A “feature” may be an individual measurable property or characteristic of a phenomenon being observed. An “interaction feature” may include a measurable property or characteristic of an interaction. Examples of interaction features may include times and/or data of interactions, the parties involved in interactions, the amounts of interactions, terms of interactions, the goods, services, or rights being transacted in interactions, interaction velocity, network activity, outflow amount, account numbers, IP addresses, etc.
A “feature value” may be a value associated with a particular feature. For example, an interactions feature such as “amount” may have a feature value such as $10.00.
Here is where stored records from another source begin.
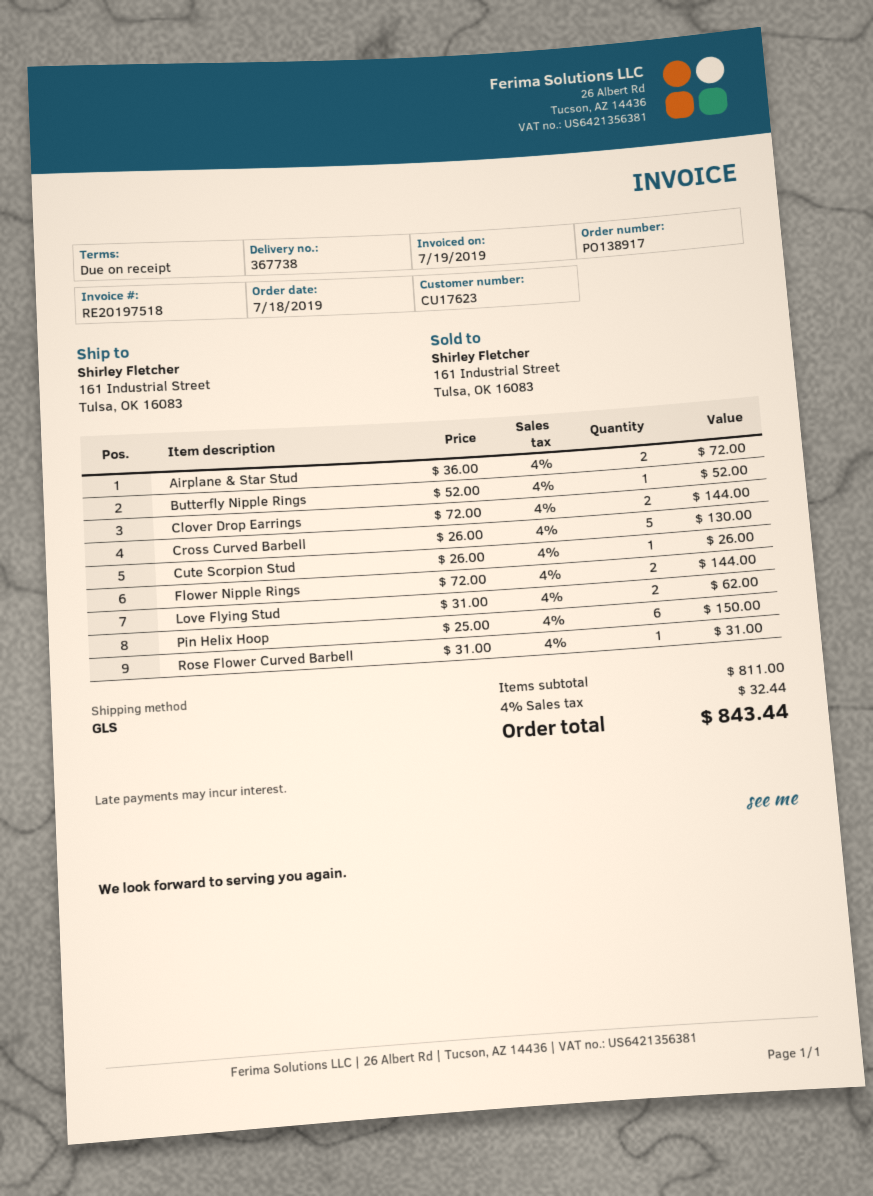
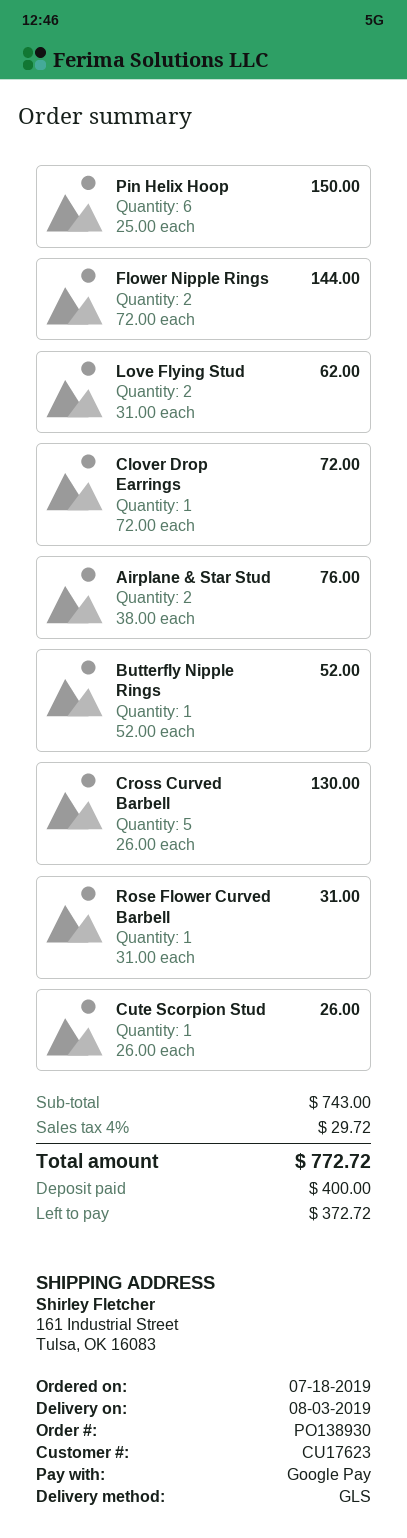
order number: PO138917 -> PO138930
Airplane & Star Stud: 2 x 36.00 = 72.00 -> 2 x 38.00 = 76.00
Clover Drop Earrings: 2 x 72.00 = 144.00 -> 1 x 72.00 = 72.00
subtotal: 811.00 -> 743.00
tax: 4% = 32.44 -> 4% = 29.72
total: 843.44 -> 772.72

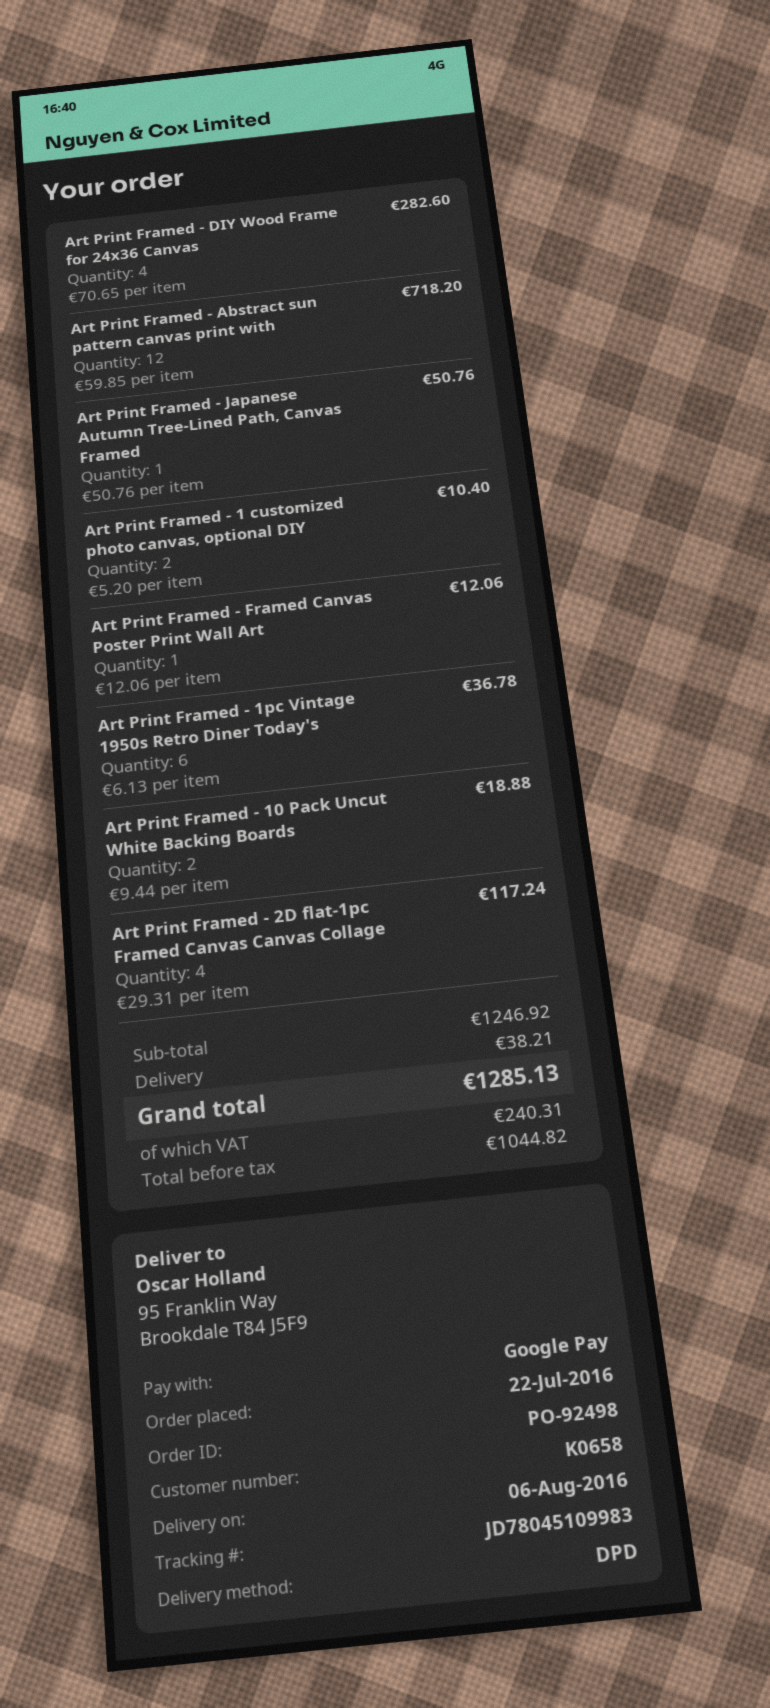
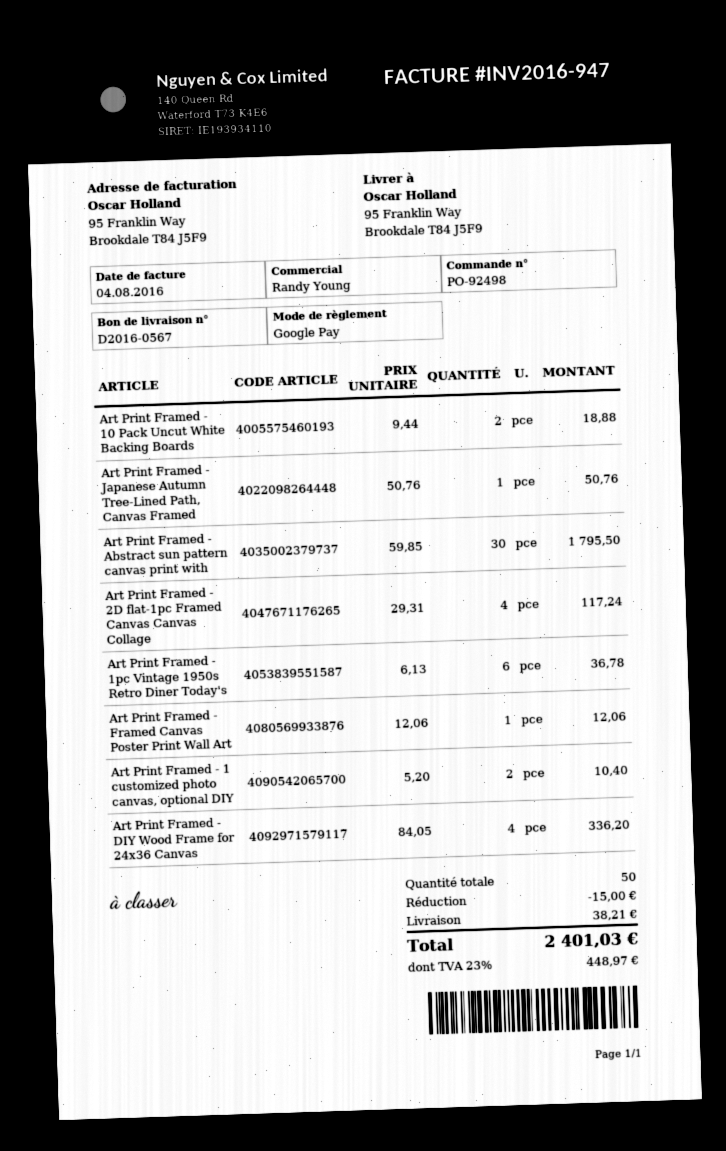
Art Print Framed - DIY Wood Frame for 24x36 Canvas: 4 x 70.65 = 282.60 -> 4 x 84.05 = 336.20
Art Print Framed - Abstract sun pattern canvas print with: 12 x 59.85 = 718.20 -> 30 x 59.85 = 1795.50
discount: none -> 15.00
tax: 240.31 -> 448.97
total: 1285.13 -> 2401.03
A “processor” may refer to any suitable data computation device or devices. A processor may comprise one or more microprocessors working together to accomplish a desired function. The processor may include a CPU comprising at least one high-speed data processor adequate to execute program components for executing user and/or system-generated requests. The CPU may be a microprocessor such as AMD's Athlon, Duron and/or Opteron; IBM and/or Motorola's PowerPC; IBM's and Sony's Cell processor; Intel's Celeron, Itanium, Pentium, Xeon, and/or XScale; and/or the like processor(s).
A “memory” may be any suitable device or devices that can store electronic data. A suitable memory may comprise a non-transitory computer readable medium that stores instructions that can be executed by a processor to implement a desired method. Examples of memories may comprise one or more memory chips, disk drives, etc. Such memories may operate using any suitable electrical, optical, and/or magnetic mode of operation.
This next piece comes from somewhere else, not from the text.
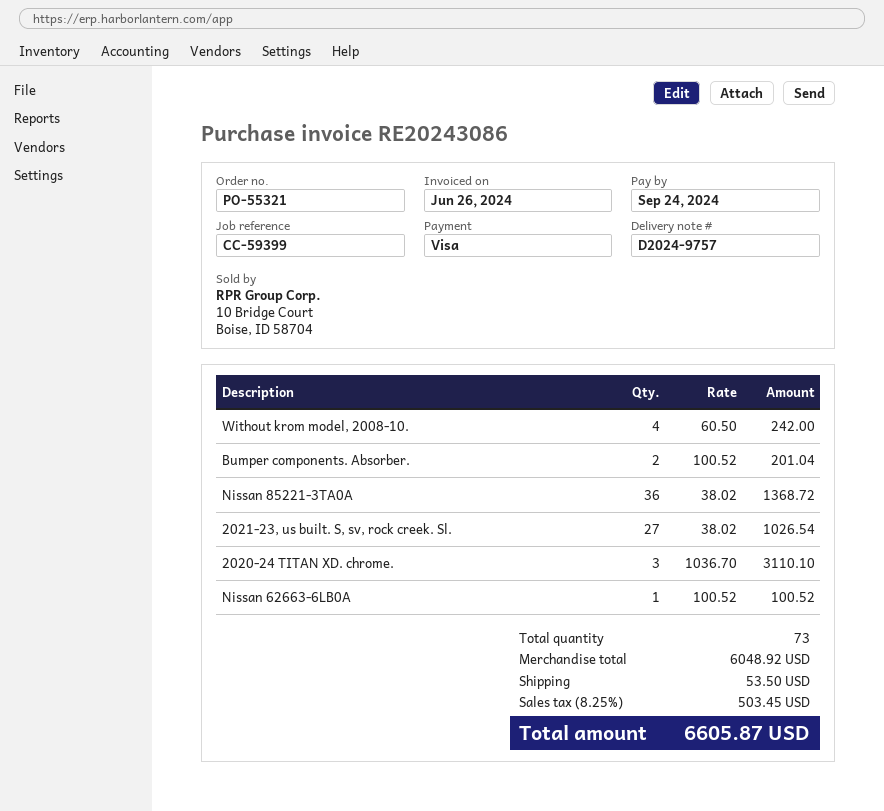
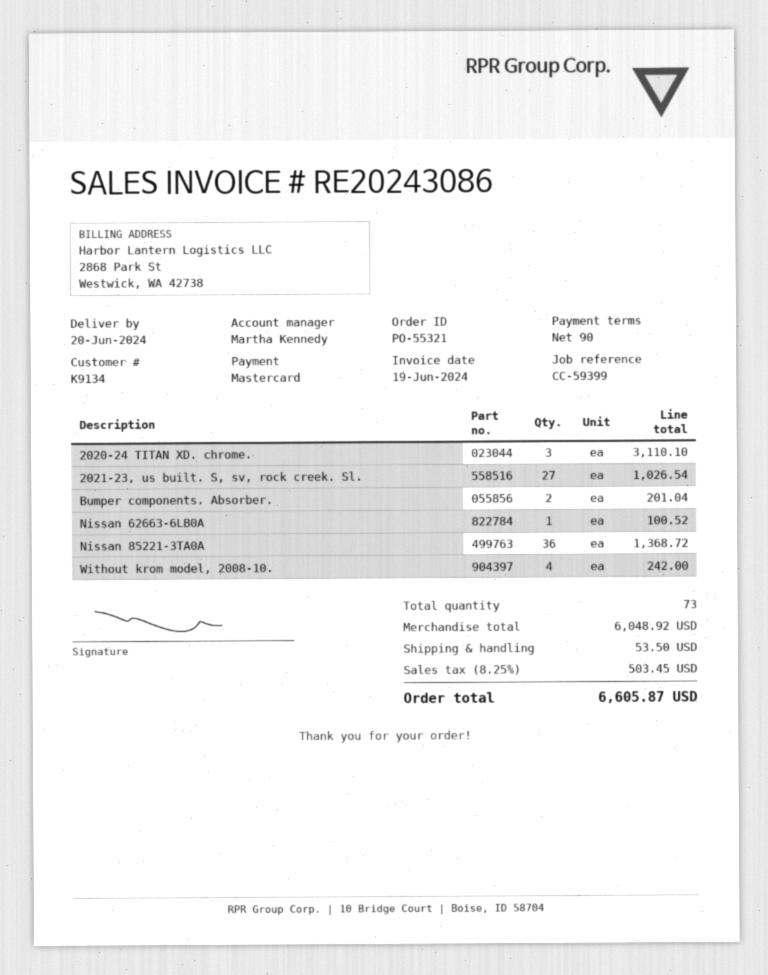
invoice date: 2024-06-26 -> 2024-06-19
payment method: Visa -> Mastercard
A “server computer” may include a powerful computer or cluster of computers. For example, the server computer can be a large mainframe, a minicomputer cluster, or a group of servers functioning as a unit. In one example, the server computer may be a database server coupled to a Web server. The server computer may comprise one or more computational apparatuses and may use any of a variety of computing structures, arrangements, and compilations for servicing the requests from one or more client computers.
The learned model 102 may be a machine learning model (e.g., an unsupervised learning model) that is trained using a plurality transactions. The learned model 102 may learn the underlying patterns behind legitimate transactions.
In embodiments, a real-time interaction 104 may be fed into the learned model 102 and a fraud score can be associated to it. For example, the real-time interaction 104 can be a transaction may be fed to the learned model 102, which compares it to the learned patterns of legitimate transactions. The learned model 102 may assign a fraud score to the real-time interaction 104 based on how different the patterns of the real-time interaction 104 are to the underlying patterns of legitimate transactions.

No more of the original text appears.